Wie funktioniert ein Nachteilsausgleich?
Schülerinnen und Schüler mit Beeinträchtigungen, die zielgleich unterrichtet werden, haben Ansprüche auf einen Nachteilsausgleich im Rahmen der allgemeinen Fürsorgepflicht der Schule. Entsprechende Regelungen sind im Sozialgesetzbuch IX im Paragraph 126 geregelt. Den Betroffenen dürfen beim schulischen Lernen und bei Prüfungen (Klassenarbeiten, Tests, Lernzielkontrollen) aufgrund ihrer Behinderung oder Beeinträchtigung keine Nachteile entstehen. Dieser Anspruch leitet sich auch aus Artikel 3 des Grundgesetzes und aus Paragraf 48 des Schwerbehindertengesetzes ab.
Der Nachteilsausgleich besteht unabhängig von anderen schulischen Maßnahmen wie etwa dem zieldifferenten Unterricht (wenn den Leistungsanforderungen der allgemeinen Schule nicht entsprochen wird) oder von der besonderen Förderung von Schülerinnen und Schülern.

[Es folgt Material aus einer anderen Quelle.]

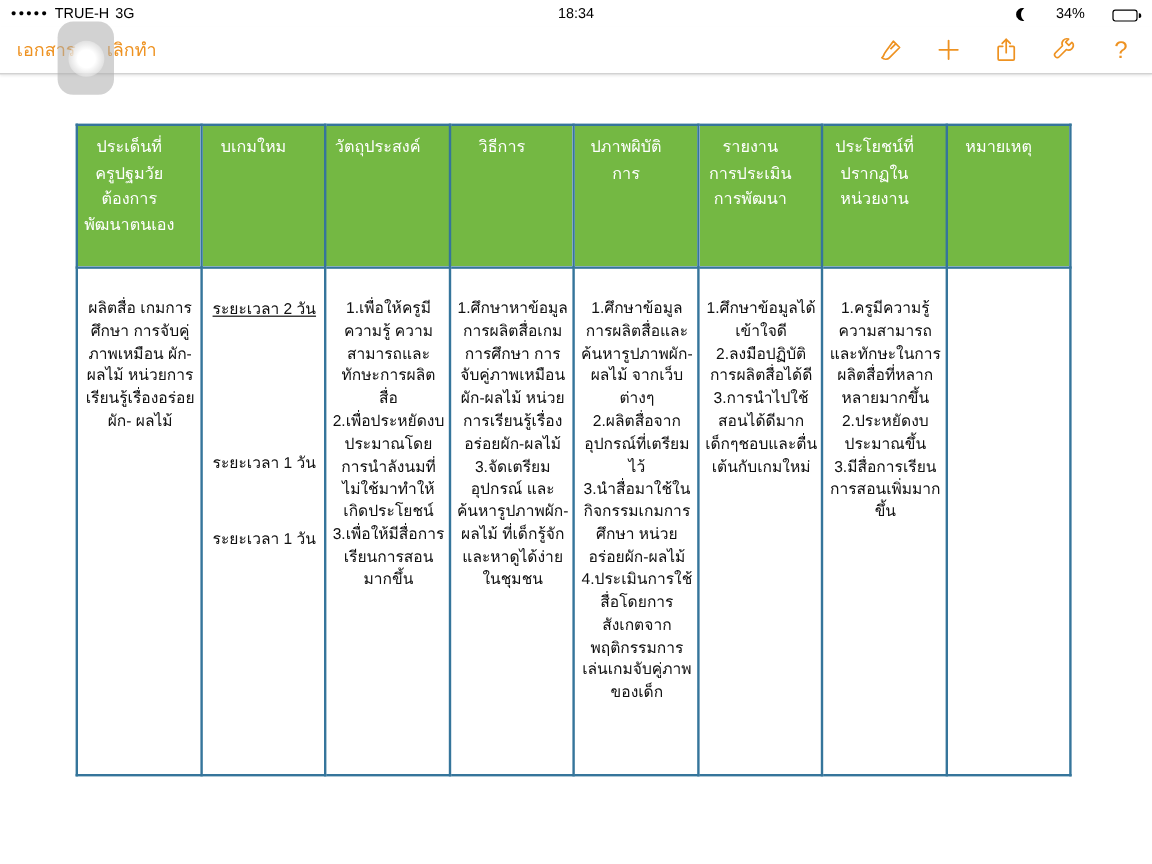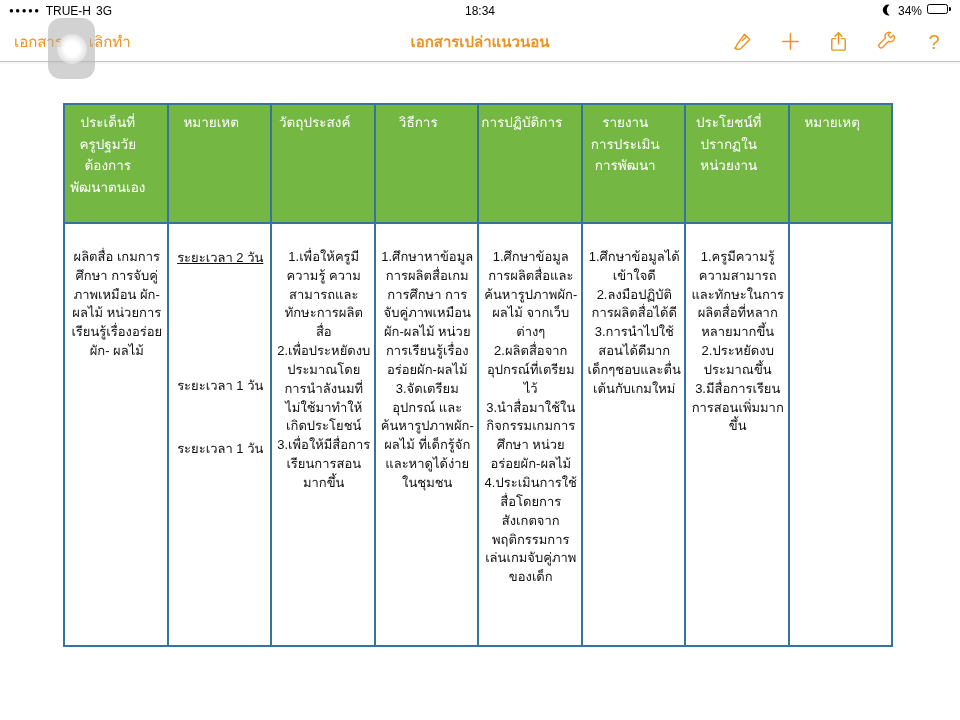--- a/index.html
+++ b/index.html
@@ -6,21 +6,21 @@
   html,body { width:960px; height:720px; overflow:hidden; background:#fff;
               font-family:"Liberation Sans","DejaVu Sans",sans-serif; }
 
   
   .status-bar { height:22px; display:flex; align-items:center;
                 justify-content:space-between; padding:0 9px; font-size:12px;
                 color:#000; background:#fff; position:relative; z-index:5; }
   .status-left { display:flex; align-items:center; gap:5px; }
   .signal-dots { font-size:8px; letter-spacing:1.5px; position:relative; top:-1px; }
   .status-time { position:absolute; left:50%; transform:translateX(-50%); font-weight:normal; }
-  .status-right { display:flex; align-items:flex-start; gap:5px; }
+  .status-right { display:flex; align-items:flex-end; gap:23px; }
   .moon svg { display:block; }
   .battery { display:flex; align-items:center; }
   .battery-body { width:21px; height:10px; border:1px solid #000; border-radius:2.5px;
                   padding:1px; }
   .battery-fill { height:100%; width:34%; background:#000; border-radius:1px; }
   .battery-cap { width:2px; height:4px; background:#000; border-radius:0 1.5px 1.5px 0;
                  margin-left:1px; }
 
   
   .toolbar { height:40px; display:flex; align-items:center; padding:0 14px;
@@ -83,21 +83,20 @@
       <span class="battery-cap"></span>
     </span>
   </div>
 </div>
 
 <div class="toolbar">
   <div class="toolbar-left">
     <button class="tb-btn">เอกสาร</button>
     <button class="tb-btn">เลิกทำ</button>
   </div>
-  <span class="toolbar-title">เอกสารเปล่าแนวนอน</span>
   <div class="toolbar-right">
     <button class="icon-btn" title="">
       <svg width="23" height="23" viewBox="0 0 24 24" fill="none" stroke="#ee9221" stroke-width="1.5" stroke-linejoin="round">
         <path d="M14 4.5 L19.5 10 L10.5 19 C9 20.7 5.8 20.6 4 18.9 C6 18 5.5 15.7 7 14.2 Z"></path>
         <path d="M11.5 11.5 L16.5 6.5"></path>
       </svg>
     </button>
     <button class="icon-btn">
       <svg width="23" height="23" viewBox="0 0 24 24" stroke="#ee9221" stroke-width="1.6" stroke-linecap="round">
         <path d="M12 4 V20 M4 12 H20"></path>
@@ -136,24 +135,24 @@
         <col>
         <col>
         <col>
     </colgroup>
     <thead>
       <tr>
         <th>ประเด็นที่
 ครูปฐมวัย
 ต้องการ
 พัฒนาตนเอง</th>
-        <th>หมายเหต</th>
+        <th>บเกมใหม</th>
         <th>วัตถุประสงค์</th>
         <th>วิธีการ</th>
-        <th>การปฏิบัติการ</th>
+        <th>ปภาพผิบัติการ</th>
         <th>รายงาน
 การประเมิน
 การพัฒนา</th>
         <th>ประโยชน์ที่
 ปรากฏใน
 หน่วยงาน</th>
         <th>หมายเหตุ</th>
       </tr>
     </thead>
     <tbody>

Er dient der Kompensation der durch die Beeinträchtigung entstehenden Nachteile und stellt keine Bevorzugung gegenüber Mitschülerinnen und Mitschülern dar. Als wesentlicher Bestandteil eines "barrierefreien Unterrichts während der gesamten Schullaufbahn" ist er in der Richtlinie der Kultusministerkonferenz (KMK) vom 20.10. 2011 aufgenommen und schließt auch die Berufsausbildung ein.
Nachteile sollen kompensiert werden
Nachteilsausgleiche sollen behinderungsbedingte Nachteile kompensieren. Durch gut gewählte und pädagogisch gelungene Nachteilsausgleiche wird betroffenen Schülerinnen und Schülern ermöglicht, ihre Leistungsfähigkeit zu zeigen, ohne dass motorische oder sprachliche beziehungsweise akustische Schwierigkeiten ihnen den Zugang zur Aufgabe verschließen und der Lerninhalt versperrt bleibt.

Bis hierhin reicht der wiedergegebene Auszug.